If using dried mushrooms, reconstitute them in boiling water. After soaking the dried mushrooms, reserve this flavorful liquid to cook the couscous. Alternatively, you can use any store-bought chicken or vegetable broth, and most supermarkets now carry mushroom broth as well.
This dish is so versatile - it goes with just about everything. To serve, spoon the mushrooms over the couscous or fold together. Serve with grilled chicken, roasted salmon, or filet mignon. Alternatively, this dish is just as delicious on its own because the meaty texture of the mushrooms is so satisfying. Additionally, for a vegetarian option, omit the chicken broth and use vegetable or mushroom broth (or stock).
Further, use this couscous as the base for a grain bowl. Top with grilled chicken or salmon, sliced radishes, and scallions. The fresh thyme packs so much flavor and the mushrooms are filling and satisfying. If you try this recipe, please leave a comment below and tag me on Instagram @mycasualpantry.
Other recipes you may enjoy
- Potato and Gruyere Galette
- Spaghetti Squash with Creamed Spinach and Pancetta
- Roasted Artichoke Hearts
- Broccoli Cheese Rice Casserole with Ritz Cracker Topping
- Spinach and Artichoke Risotto
Israeli Couscous with Mushrooms and Thyme
- 1 ounce dried chanterelle mushrooms (Note 1)
- 4 ounces sliced shiitake mushrooms
- 10 ounces sliced baby Bella mushrooms
- 6 tablespoons butter
- 10-12 sprigs fresh thyme
- 2 tablespoons butter
- ½ yellow onion finely diced
- 1 clove garlic minced
- 2-3 sprigs fresh thyme
- 2 cups Israeli couscous uncooked
- 4 ½ cups chicken broth or vegetable or mushroom broth
- ½ teaspoon salt
- ¼ teaspoon pepper
- ½ teaspoon Umami seasoning (Trader Joes) (ground thyme can be used)
- Add the dried mushrooms to a bowl. Cover with approx. 3 cups of boiling water. Soak for 20 minutes to reconstitute. Strain the mushrooms and reserve the mushroom broth for cooking the couscous.
- In a large saute pan, melt the butter over medium-medium high heat. Add the mushrooms and the thyme and saute until the mushrooms are golden brown, stirring frequently, about 15 minutes. Transfer the mushrooms to a plate. Set aside.
- Reduce heat to medium and add 2 tablespoons of butter to the skillet. Add the onion and cook 4-5 minutes until translucent.
- Meanwhile, add the broth to a saucepan to heat over low heat. (Use the reserved mushroom broth and add enough chicken broth to total 4 ½ cups. If not using mushroom broth from soaking the dried mushrooms, use 4 ½ cups of chicken or vegetable broth.)

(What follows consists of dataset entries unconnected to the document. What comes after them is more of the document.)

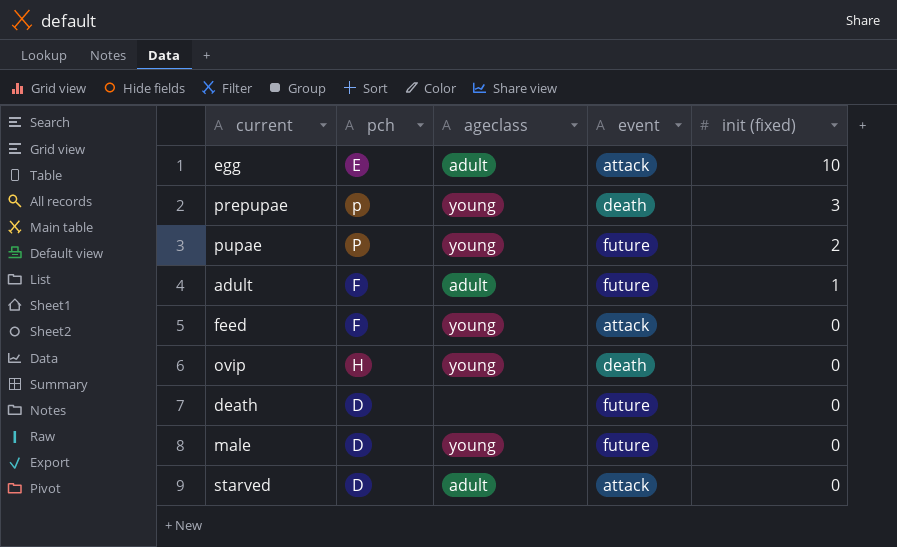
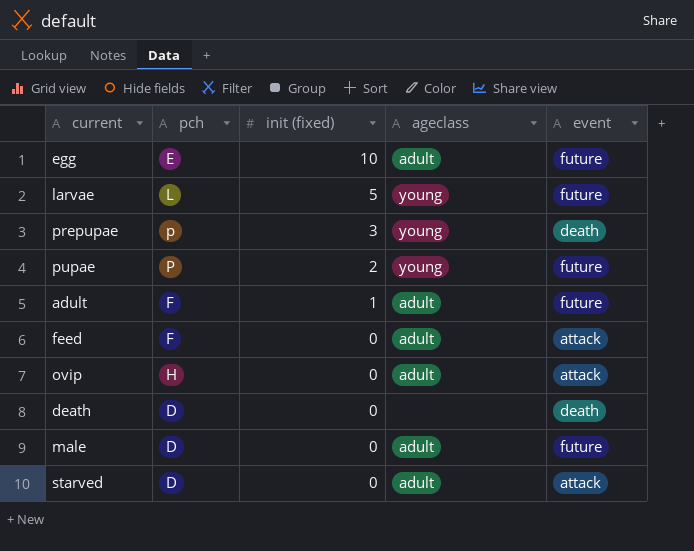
column init (fixed) | position: 5 -> 3
egg | event: attack -> future
row larvae: none -> L | 5 | young | future
feed | ageclass: young -> adult
ovip | ageclass: young -> adult
ovip | event: death -> attack
death | event: future -> death
male | ageclass: young -> adult

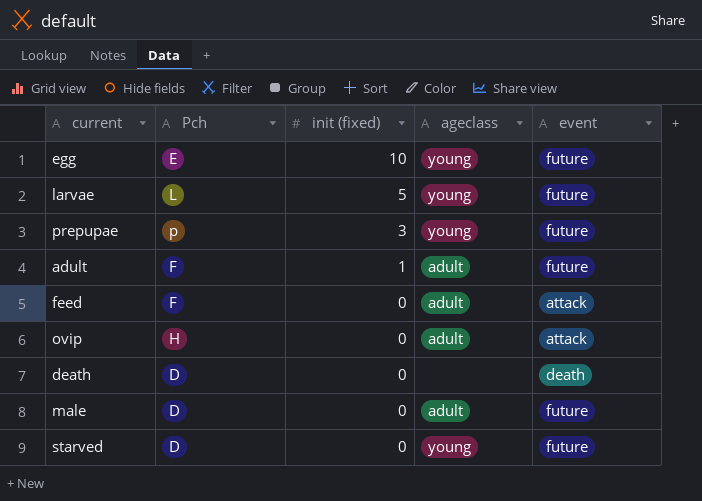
column name: pch -> Pch
row pupae: P | 2 | young | future -> none
egg | ageclass: adult -> young
prepupae | event: death -> future
starved | ageclass: adult -> young
starved | event: attack -> future

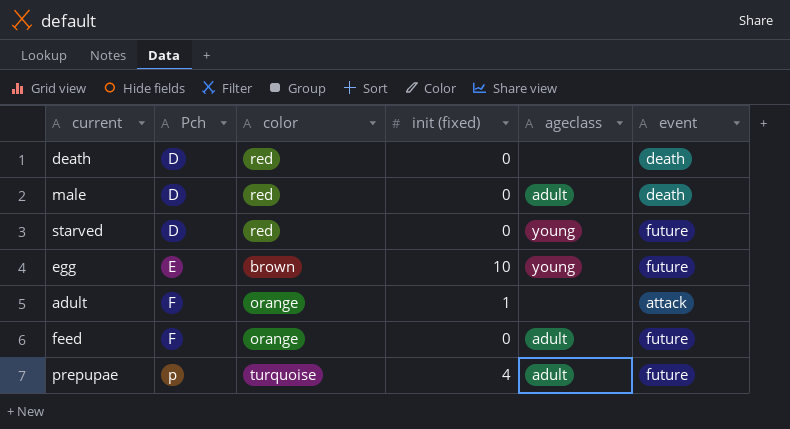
row order: init (fixed) descending -> Pch ascending
column color | position: none -> 3
row larvae: L | 5 | young | future -> none
row ovip: H | 0 | adult | attack -> none
male | event: future -> death
adult | ageclass: adult -> none
adult | event: future -> attack
feed | event: attack -> future
prepupae | init (fixed): 3 -> 4
prepupae | ageclass: young -> adult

- To the onions in the skillet, add the garlic and cook for another minute. Add the couscous and stir to coat with the butter and toast for 1-2 minutes. Add the thyme. Add 1-2 ladles of the broth to the skillet. Stirring frequently, cook the couscous until the liquid is absorbed before adding another ladle of broth. Continue adding the broth, one ladle at a time, as needed until the couscous is cooked through, approx. 10-15 minutes.
- Season the couscous with salt, pepper, and Umami seasoning (ground thyme can be used also). Serve couscous with mushrooms on top or fold the mushrooms into the couscous.